The new addition to Sony’s Alpha range owes a lot to the A7 series cameras, but it features a brand new stacked full frame 24.2-million-pixel CMOS sensor. The sensor has been a struggle to develop and bring to production due to the earthquake affecting its factories last year.
The new sensor allows the A9 to shoot at 20fps in continuous shooting, for up to 241 RAW or 362 JPEG images. Better still, it is blackout free with a real time view of the subject, making it great for sports and action photography, something that Sony were very keen to empathise during the launch event. perhaps finally answering the one criticism of the Alpha 7 cameras, and compact system cameras in general. Again, with the emphasis on sport and news photography, the camera has a built-in LAN socket, allowing fast data transfer for photojournalist to send images back to a news desk.
As if the processor of the previous A7, and RX cameras, wasn’t powerful enough, a new BIONZ X processing system has been developed. And if you are worried about filling up all of your memory cards quickly, the new camera has 2 SD card slots, including one of which that is compatible with the latest UHS-II memory cards.
To cope with the new speed and processing requirements of the A9, a new battery has been developed -the NP-FZ100 which has 2.2x the capacity of the battery used in the previous Alpha/NEX CSC cameras. In addition to this there is a BC-QZ1 Battery Charger that can charge the battery in 2.5 hours.
The camera has a maximum shutter speed of up to 1/32,000
It has 693 phase detection AF points, offering 93% coverage of the frame, and it uses the same 4D focus system that has previously been used very successfully in the A6300 and A6500. In fact the new 4D focus system is 25% faster than the A7R II and it includes Eye AF focus, for precision focusing on a subject eye.
Bringing the EVF up to date is a new 3.69-million-dot EVF with a 120fps refresh rate.

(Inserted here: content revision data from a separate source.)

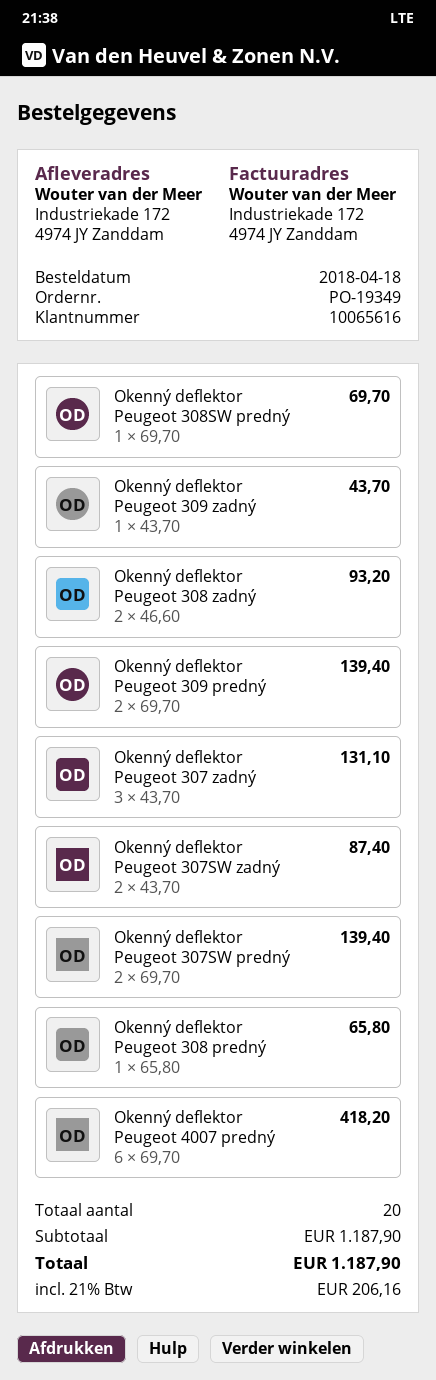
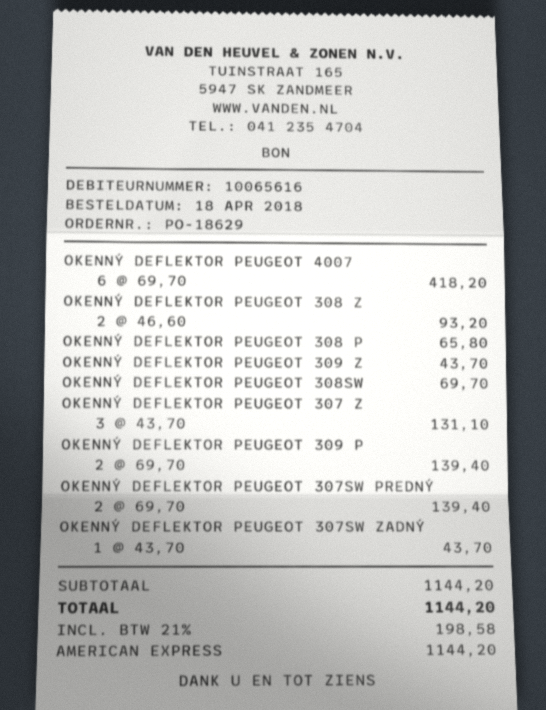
order number: PO-19349 -> PO-18629
Okenný deflektor Peugeot 307SW zadný: 2 x 43.70 = 87.40 -> 1 x 43.70 = 43.70
subtotal: 1187.90 -> 1144.20
tax: 21% = 206.16 -> 21% = 198.58
total: 1187.90 -> 1144.20

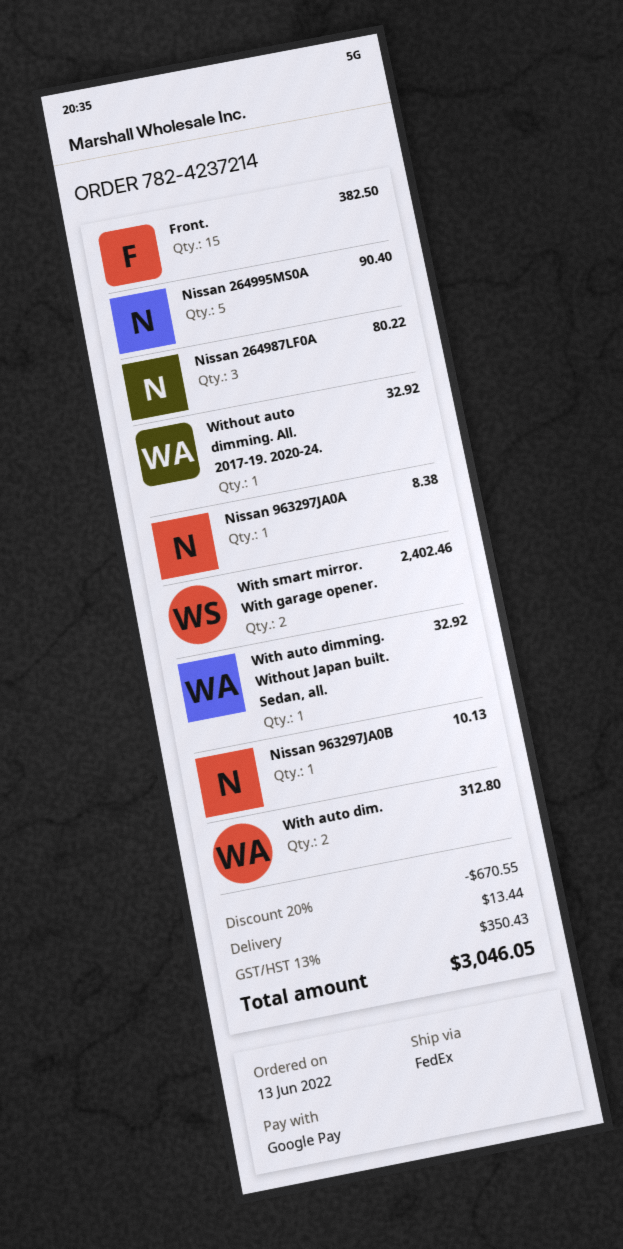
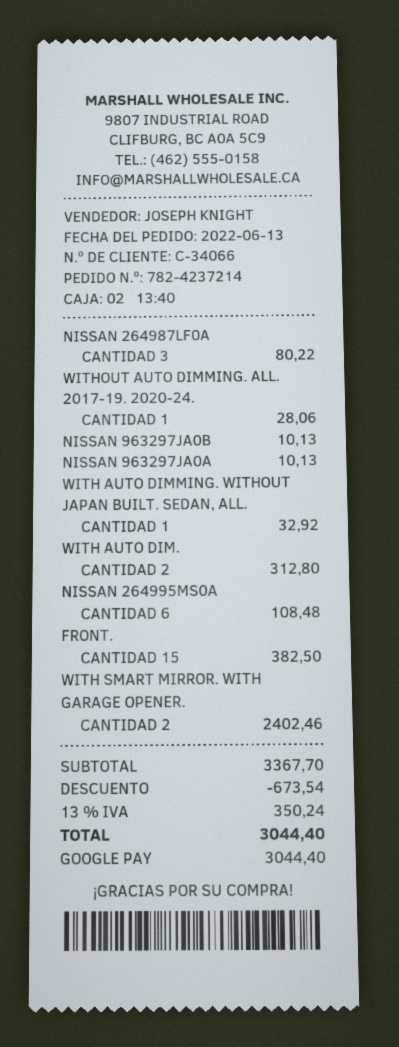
Nissan 264995MS0A: 5 for 90.40 -> 6 for 108.48
Without auto dimming. All. 2017-19. 2020-24.: 1 for 32.92 -> 1 for 28.06
Nissan 963297JA0A: 1 for 8.38 -> 1 for 10.13
discount: 670.55 -> 673.54
shipping: 13.44 -> none
tax: 13% = 350.43 -> 13% = 350.24
total: 3046.05 -> 3044.40

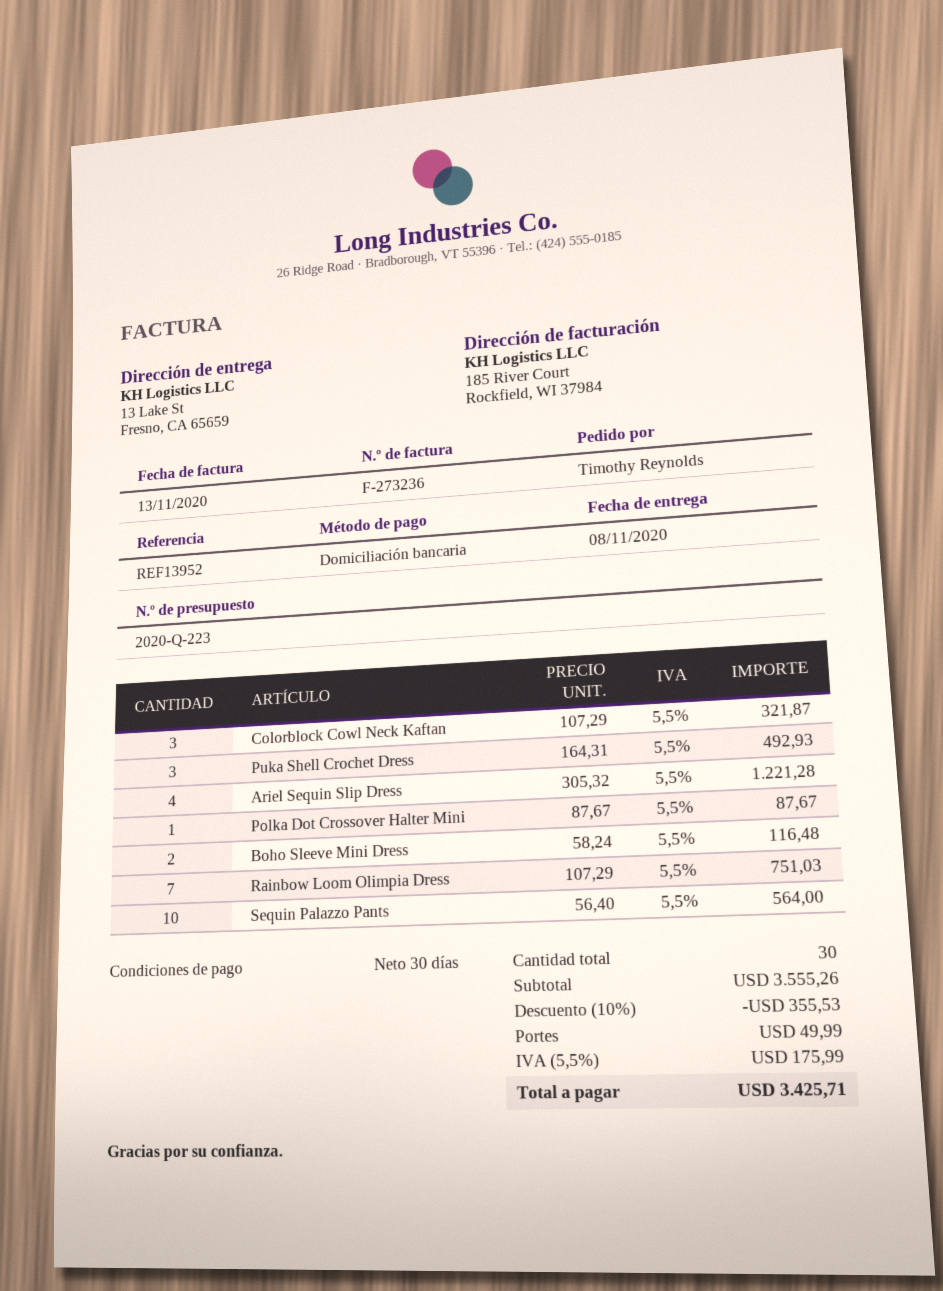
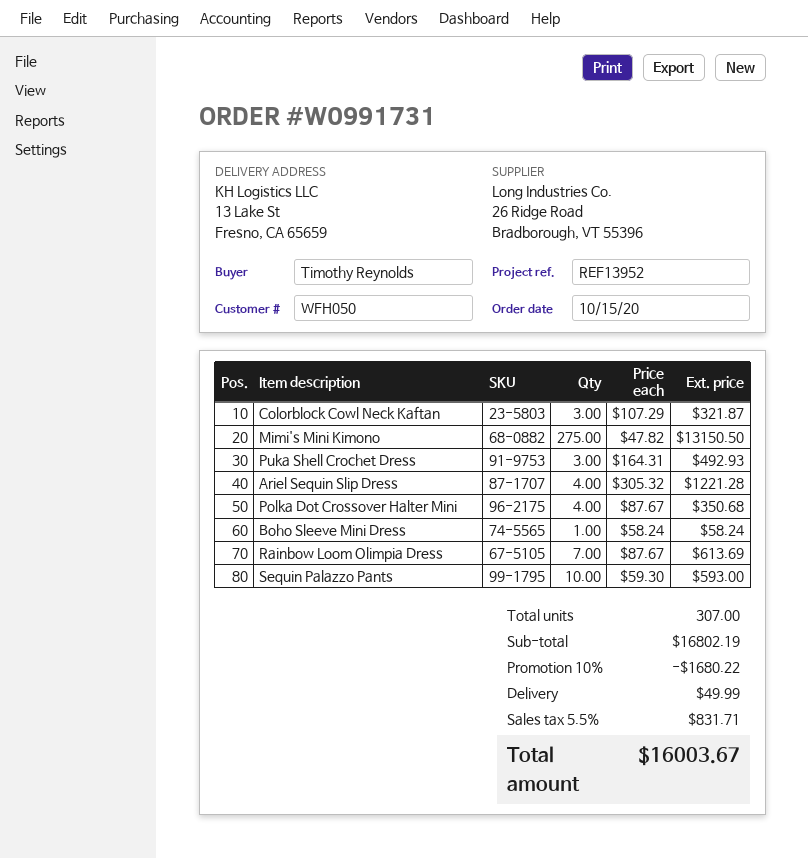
Polka Dot Crossover Halter Mini: 1 x 87.67 = 87.67 -> 4 x 87.67 = 350.68
Boho Sleeve Mini Dress: 2 x 58.24 = 116.48 -> 1 x 58.24 = 58.24
Rainbow Loom Olimpia Dress: 7 x 107.29 = 751.03 -> 7 x 87.67 = 613.69
Sequin Palazzo Pants: 10 x 56.40 = 564.00 -> 10 x 59.30 = 593.00
Mimi's Mini Kimono: none -> 275 x 47.82 = 13150.50
total quantity: 30 -> 307
subtotal: 3555.26 -> 16802.19
discount: 10% = 355.53 -> 10% = 1680.22
tax: 5.5% = 175.99 -> 5.5% = 831.71
total: 3425.71 -> 16003.67

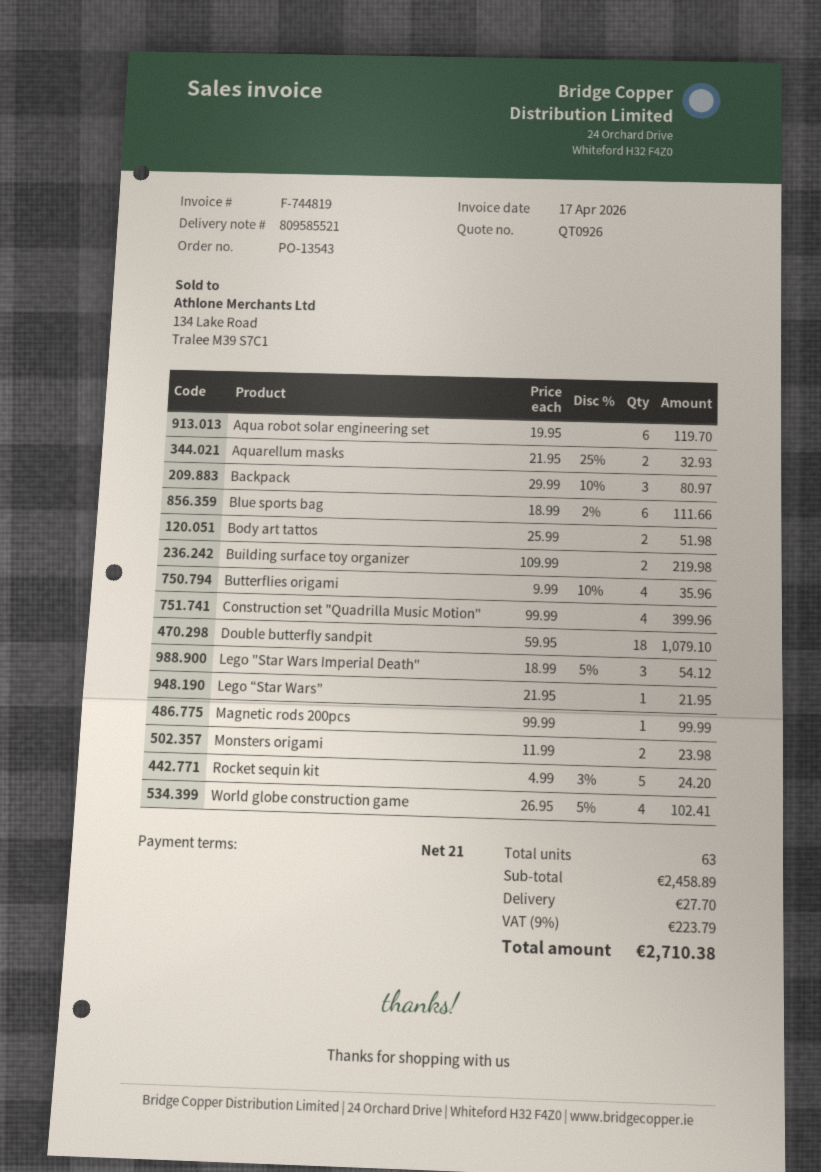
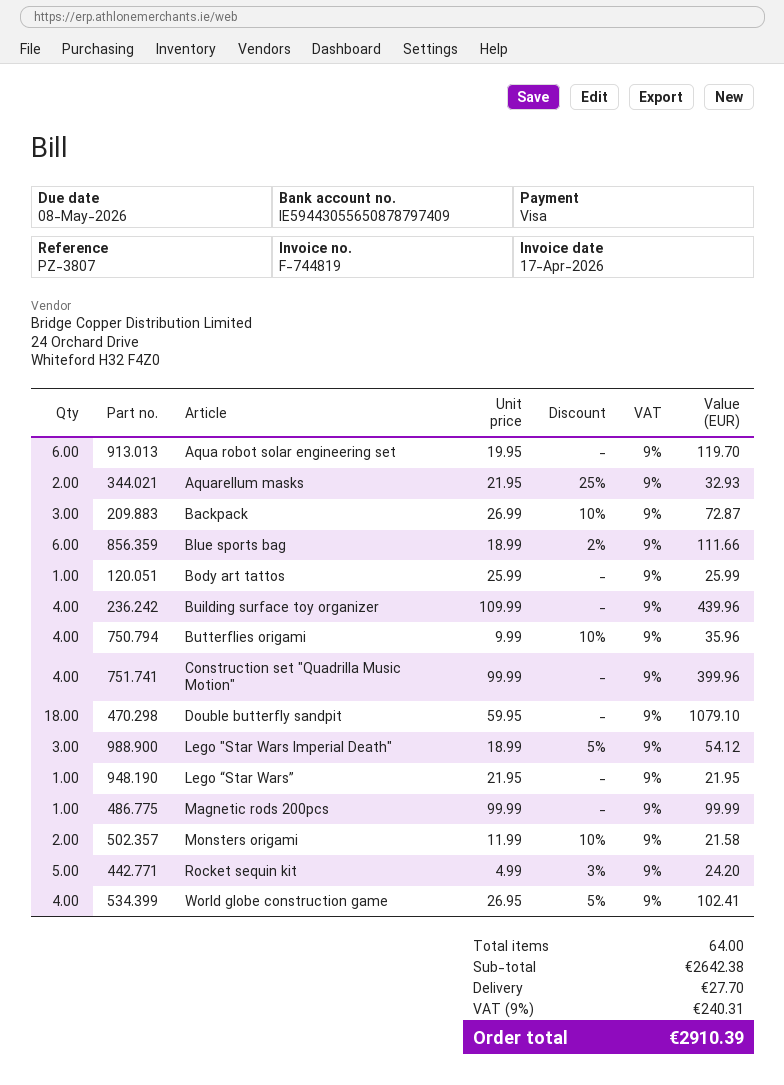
Backpack: 3 x 29.99 - 10% = 80.97 -> 3 x 26.99 - 10% = 72.87
Body art tattos: 2 x 25.99 = 51.98 -> 1 x 25.99 = 25.99
Building surface toy organizer: 2 x 109.99 = 219.98 -> 4 x 109.99 = 439.96
Monsters origami: 2 x 11.99 = 23.98 -> 2 x 11.99 - 10% = 21.58
total quantity: 63 -> 64
subtotal: 2458.89 -> 2642.38
tax: 9% = 223.79 -> 9% = 240.31
total: 2710.38 -> 2910.39

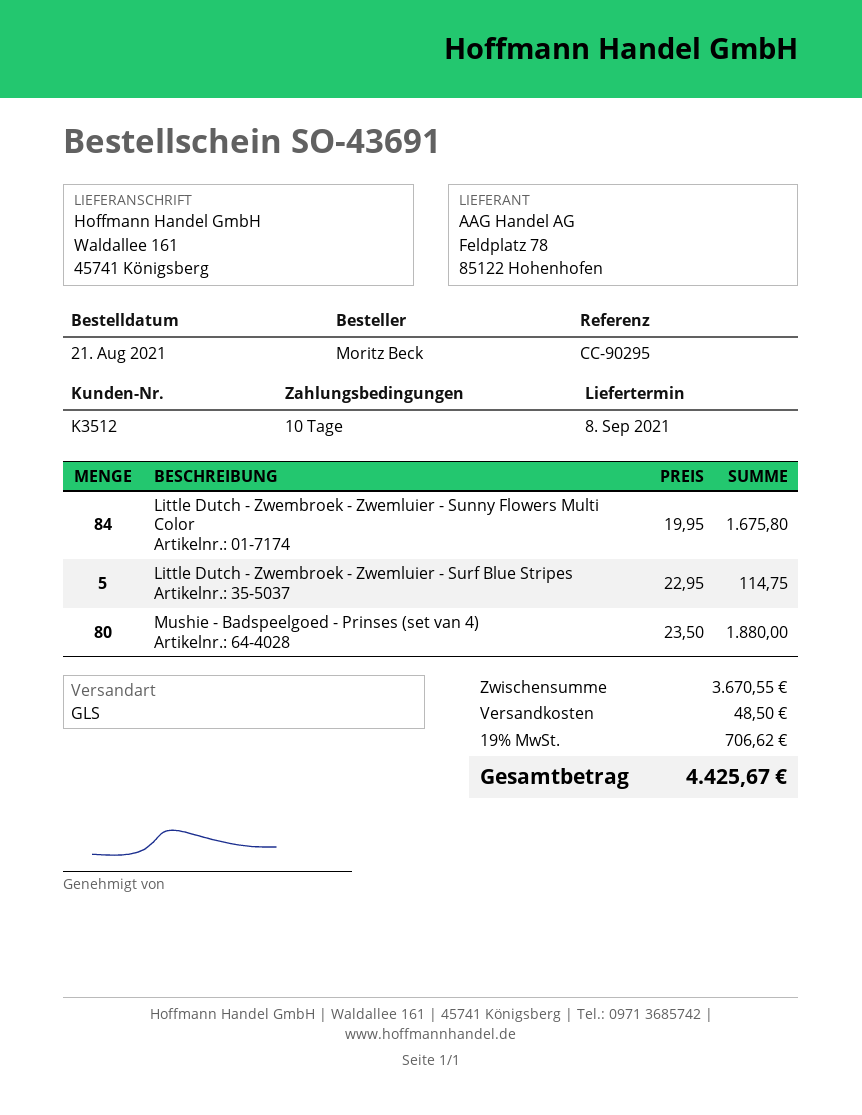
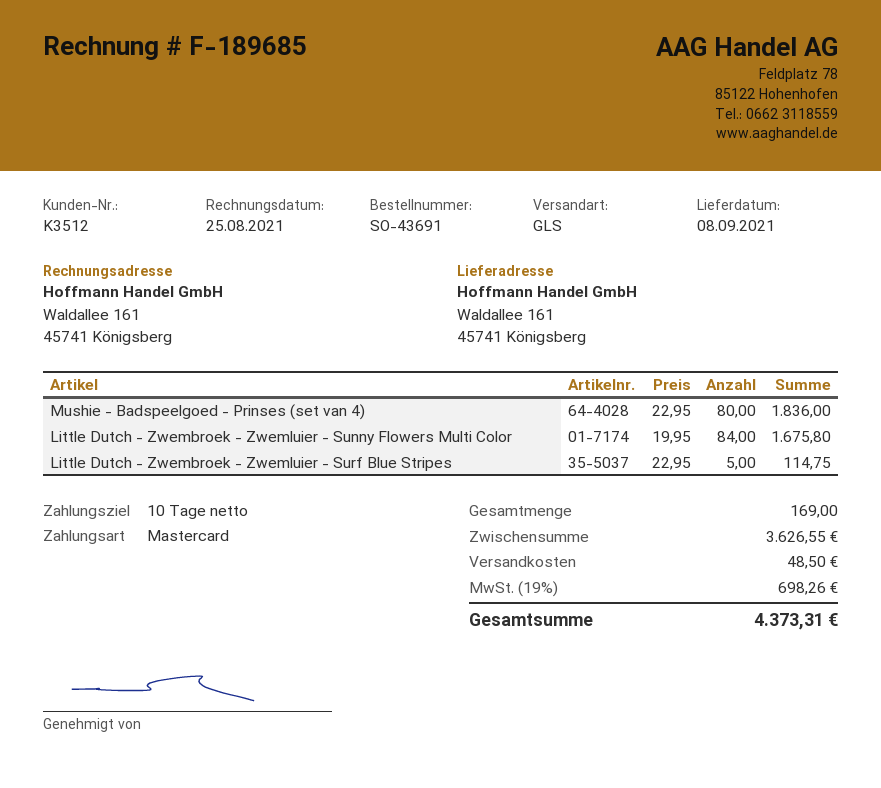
Mushie - Badspeelgoed - Prinses (set van 4): 80 x 23.50 = 1880.00 -> 80 x 22.95 = 1836.00
subtotal: 3670.55 -> 3626.55
tax: 19% = 706.62 -> 19% = 698.26
total: 4425.67 -> 4373.31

But the focusing isn’t all about speed. The new Sony A9 can shoot in low light down to -3EV.
The camera has 5-axis image stabilisation, which will obviously stabilise any Sony lens, as well as those from third-party manufacturers.
One criticism of the Sony Alpha range for far to long has been the lack of touchscreen. When this is combined with Sony’s somewhat confusing menu system, navigating your way around the Alpha cameras could be a lot easier. Thankfully the new Sony A9 resolves many of these issues with the addition (finally) of a new touchscreen as well as a new custom My Menu system. This allows for up to 30 items of your choice to be added to it. However, sadly the touchscreen can only be used for selecting the AF point, not for menu navigation.
The Sony A9 camera will start shipping from June 2017 priced at around £4,500.